In a poll, Gartner posed the question, “What, if any, actions, has your marketing department taken in response to the COVID-19 Pandemic?” A whopping 98% of respondents said they had taken some kind of action (and keep in mind—this was back in March 2020).

gartner responsive planning

Likewise, a resource from marketing agency LeadMD made another poignant statement at the time: 

“COVID-19 is going to impact your business. Regardless of the specifics there, no one will be unaffected—and planning for that impact is absolutely critical. If you haven’t been part of a quarterly reforecasting process in the past, it’s time to start.”

Keeping your organization’s COVID-19-specific actions properly archived will be key.
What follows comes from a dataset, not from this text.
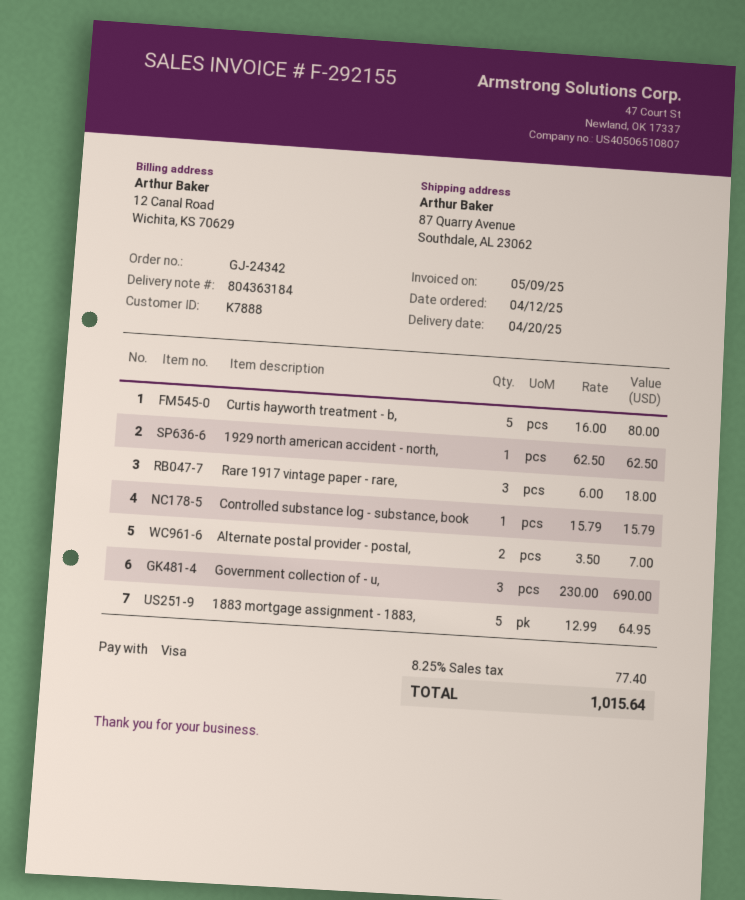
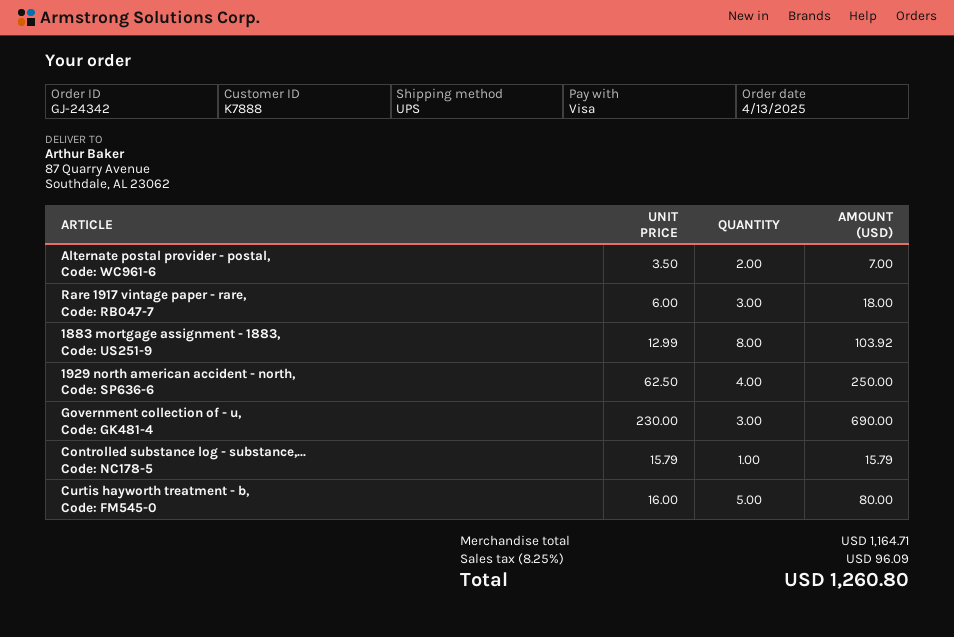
order date: 2025-04-12 -> 2025-04-13
1929 north american accident - north,: 1 x 62.50 = 62.50 -> 4 x 62.50 = 250.00
1883 mortgage assignment - 1883,: 5 x 12.99 = 64.95 -> 8 x 12.99 = 103.92
tax: 8.25% = 77.40 -> 8.25% = 96.09
total: 1015.64 -> 1260.80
Bhattacharya’s Forbes article recommends building out a “nerve center” over a certain time frame to “pivot into a working framework that’s different from business as usual.”

“Set up processes that avoid ad hoc responses,” she explains, “and formally document as much as possible without losing critical time.”
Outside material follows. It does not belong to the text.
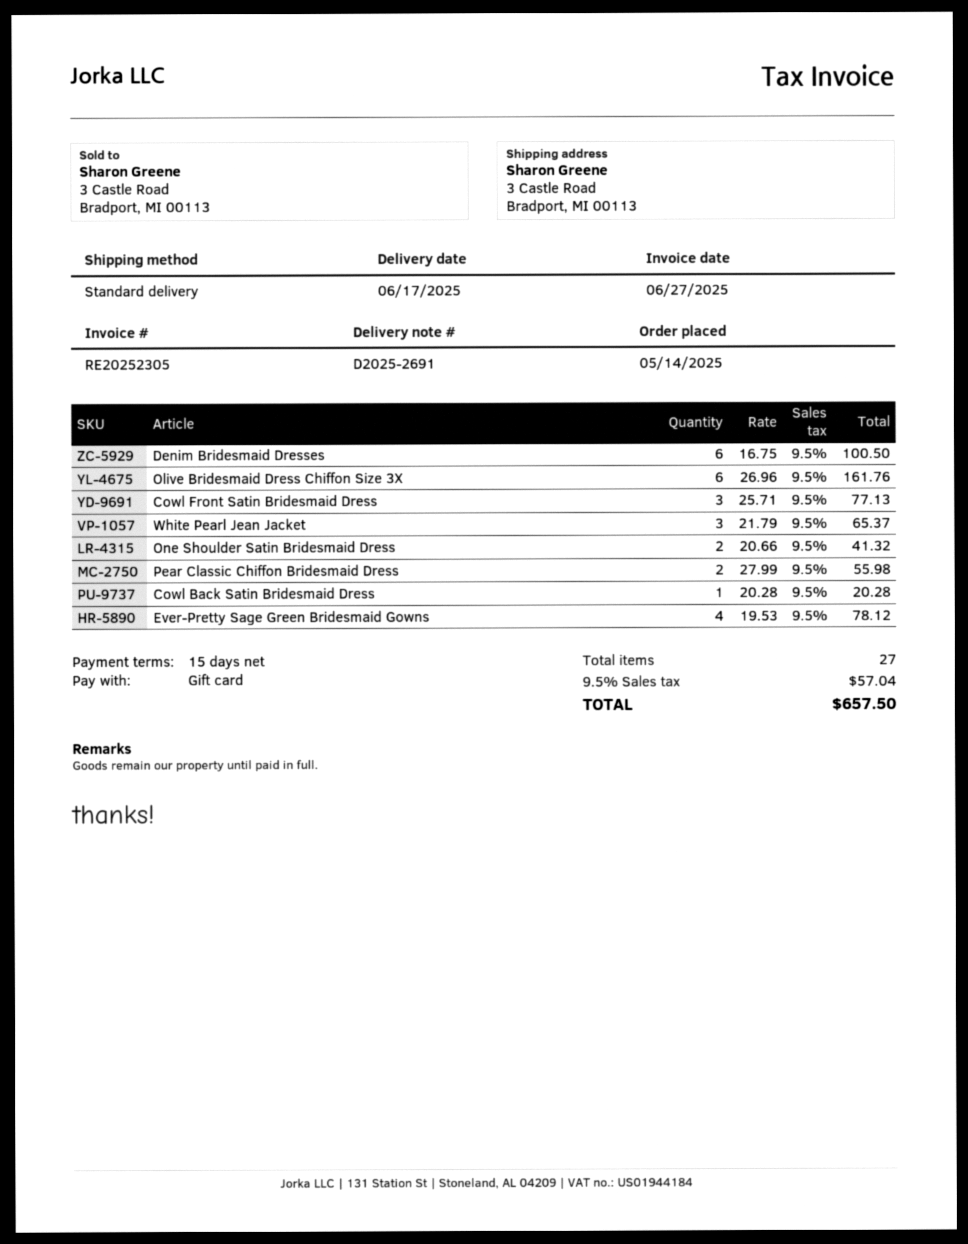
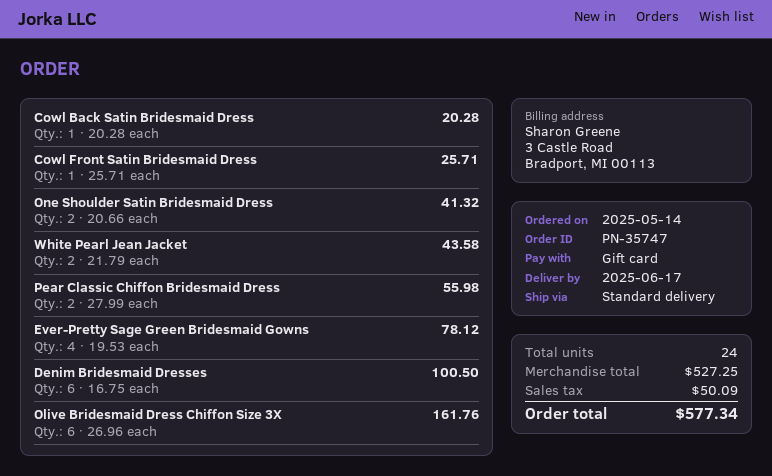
Cowl Front Satin Bridesmaid Dress: 3 x 25.71 = 77.13 -> 1 x 25.71 = 25.71
White Pearl Jean Jacket: 3 x 21.79 = 65.37 -> 2 x 21.79 = 43.58
total quantity: 27 -> 24
tax: 57.04 -> 50.09
total: 657.50 -> 577.34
On our end at Uptempo, because our software enables custom and unlimited segmentation, several of our customers have initiated new segmentation specifically for actions they took related to COVID-19.

In their Uptempo marketing dashboard, organizations isolated any new tactics being created as a result of the crisis: e.g., new webinars or white papers to help circumvent a decrease in revenue expected from canceled events in 2020.

This segmentation enabled them to track and more easily visualize the scope, investment, and impact of their efforts during this period—while putting this information within the context of their overall plan. Importantly, they’ll be able to take a look back at any time to see specifically what worked and what didn’t.

There’s a lot of information out there on how to handle digital marketing during times of crisis. No matter what you decide is best for your organization, make sure you’re tracking and communicating your efforts so that you can be prepared for some tough conversations when the dust settles: How did we do? How do we move forward from here?